When it was announced last year that Wilco would be bringing guitarist Nels Cline into the fold, those in the know took notice and got excited. Cline is a legendary figure in the Chicago underground jazz scene—his work with the Nels Cline Trio, Geraldine Fibbers, Mike Watt, etc. etc. has been an unquestionable influence on the younger, post-rock guitar contingency. He brings years and years of nuance and texture to Wilco’s songs, not to mention an unforgettable live presence. From his transposition of the viola solo in “Hummingbird” to his rendering of the cranky solo that closes “Muzzle of Bees” to the lap-steel guitar he sat down with during “Jesus etc.”, the night was loaded with unforgettable Cline moments. Here’s hoping he doesn’t get bored with the traveling and touring circus too soon—he’s an outstanding addition to the group.


As expected, the main set consisted mostly of songs from the band’s last two records, A Ghost is Born and Yankee Hotel Foxtrot. Many of the evening’s best offerings, however, came courtesy of their older material or, stranger even still, a couple choice cover songs.


Another Summerteeth track, “I’m Always in Love”, made a rare live appearance. With not one but two keyboardists in tow, the song’s circular synth patterns and piano figures seemed thicker and more pronounced than usual.


“Remember the Mountain Bed”, a somber, acoustic selection off the Mermaid Avenue sessions, celebrated Tweedy’s greatest strength—his voice. His smoked-out, croaking baritone is the centerpiece of every single Wilco song—the one thread that ties all of their disparate material together. Say what you want about the guy—capitalist, back-stabber, megalomaniac—he’s got a killer rock and roll voice.


The band closed the set with “Spiders (Kidsmoke)”, an unassuming, Krautrock-inspired dirge that, coincidentally, includes a friendly nod to the loveliness of Michigan, particularly our many miles of gorgeous shoreline.


Drummer Glen Kotche used this opportunity (and many others, I assure you) to display his greatest strength. Considering the ferociousness of his playing on this number and the multi-tasking percussion lesson he gave during “I Am Trying to Break Your Heart” there was nothing left to prove. The man is a sensation.


The first encore was the YHF showcase. Cline absolutely murdered the guitar break during “I’m the Man Who Loves You”. There was a brief, chilly attempt at the glorious “Poor Places” before Kotche threw every one of his eight arms into a sensational “Heavy Metal Drummer”. An extra-fast, extra-punky version of “I’m a Wheel” came soon after, Cline and Tweedy racing through the scales with a clean confidence. “Kingpin”, followed that, a terrific swamp-funk rocker off Being There (the sole representative from that fine album). By the end of the “song” (really more of a backdrop) the entire audience (not to mention the band) was screaming synchronized nonsense and making intentionally ugly faces at each other.


Oh, and laughing.

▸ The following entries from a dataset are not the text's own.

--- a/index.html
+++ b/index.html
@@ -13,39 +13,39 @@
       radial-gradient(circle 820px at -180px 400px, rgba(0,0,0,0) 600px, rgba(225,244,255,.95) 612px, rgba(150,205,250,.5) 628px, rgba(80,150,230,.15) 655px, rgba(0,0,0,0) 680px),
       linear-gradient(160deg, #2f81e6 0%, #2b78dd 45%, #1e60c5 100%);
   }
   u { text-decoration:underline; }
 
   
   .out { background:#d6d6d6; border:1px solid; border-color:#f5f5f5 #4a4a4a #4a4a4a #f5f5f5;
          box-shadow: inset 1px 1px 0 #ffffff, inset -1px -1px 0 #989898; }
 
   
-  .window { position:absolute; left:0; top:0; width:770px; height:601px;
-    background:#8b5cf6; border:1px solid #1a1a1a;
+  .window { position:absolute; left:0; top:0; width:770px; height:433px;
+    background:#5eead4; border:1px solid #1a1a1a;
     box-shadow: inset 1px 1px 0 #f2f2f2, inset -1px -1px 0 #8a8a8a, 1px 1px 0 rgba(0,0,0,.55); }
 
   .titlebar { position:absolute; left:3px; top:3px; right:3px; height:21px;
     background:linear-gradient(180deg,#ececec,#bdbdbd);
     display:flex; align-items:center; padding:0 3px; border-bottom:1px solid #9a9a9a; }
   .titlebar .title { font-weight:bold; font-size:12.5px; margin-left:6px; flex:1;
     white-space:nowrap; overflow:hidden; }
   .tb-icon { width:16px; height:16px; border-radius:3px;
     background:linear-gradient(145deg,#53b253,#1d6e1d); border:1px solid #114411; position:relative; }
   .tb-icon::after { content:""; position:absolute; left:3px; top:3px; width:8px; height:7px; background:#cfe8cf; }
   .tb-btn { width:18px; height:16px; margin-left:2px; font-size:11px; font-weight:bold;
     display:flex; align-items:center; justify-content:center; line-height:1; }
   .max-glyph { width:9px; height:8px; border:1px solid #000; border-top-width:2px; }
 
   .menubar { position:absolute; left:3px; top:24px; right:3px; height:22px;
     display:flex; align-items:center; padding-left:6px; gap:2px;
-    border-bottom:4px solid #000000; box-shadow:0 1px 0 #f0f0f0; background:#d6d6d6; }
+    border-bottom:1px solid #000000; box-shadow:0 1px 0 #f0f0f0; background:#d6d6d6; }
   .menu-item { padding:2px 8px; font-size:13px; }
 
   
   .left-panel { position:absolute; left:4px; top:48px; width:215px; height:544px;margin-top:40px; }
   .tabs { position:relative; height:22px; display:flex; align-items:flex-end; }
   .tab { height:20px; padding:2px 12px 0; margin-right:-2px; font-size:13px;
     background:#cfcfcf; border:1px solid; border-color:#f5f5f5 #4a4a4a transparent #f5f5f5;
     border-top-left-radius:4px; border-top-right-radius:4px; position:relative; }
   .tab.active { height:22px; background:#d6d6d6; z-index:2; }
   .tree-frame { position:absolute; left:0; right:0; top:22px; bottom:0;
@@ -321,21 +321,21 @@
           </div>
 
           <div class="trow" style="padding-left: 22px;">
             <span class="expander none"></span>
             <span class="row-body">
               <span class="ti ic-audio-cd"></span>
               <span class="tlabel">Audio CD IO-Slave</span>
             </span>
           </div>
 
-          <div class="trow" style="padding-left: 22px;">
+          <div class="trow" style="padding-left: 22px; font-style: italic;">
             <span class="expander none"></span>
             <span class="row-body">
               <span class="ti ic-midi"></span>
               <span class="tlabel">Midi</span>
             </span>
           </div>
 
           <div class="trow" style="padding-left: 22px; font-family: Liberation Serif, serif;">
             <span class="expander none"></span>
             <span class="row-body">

During a moment like that it’s easy to forget what’s supposed to be “cool” and what’s supposed to be “lame” or what might separate good art from something more derivative. In moments like that when you’re screaming your head off, your face twisted into a mask of drunken horror and a bass drum pounding beats into your chest, all that trivial posturing and theorizing vanishes.


The band closed the second encore, the show, and the tour with two cover songs, which, according to the nutball next to me who’s seen the band some 40 times, is extremely rare behavior.


The first, a rollicking version of Thunderclap Newman’s “Something in the Air”, appeased the aging hippie quotient and led to one of those predictable yet enjoyable big room sing-alongs. The second, more noteworthy choice was a surprisingly heartfelt reading of Charles Wright & the Watts 103rd Street Rhythm Band’s “Comment (If Men Be Not Brothers)”, lovingly dedicated to tour openers The Detholtz, an atypical Christian rock band (meaning they’re actually good) from Chicago.


With the houselights on, both bands onstage singing, and the crowd joining in eagerly (they printed the lyrics on the big screen for those of us who lack a background in old funk classics) the show reached a triumphant, moving conclusion that seemed rooted in the concept of brotherly love and acceptance.


This from the stonehearted bastard who threw Jay Bennett out in the cold?


Hmmm… Maybe Jeff Tweedy knows what he’s doing after all.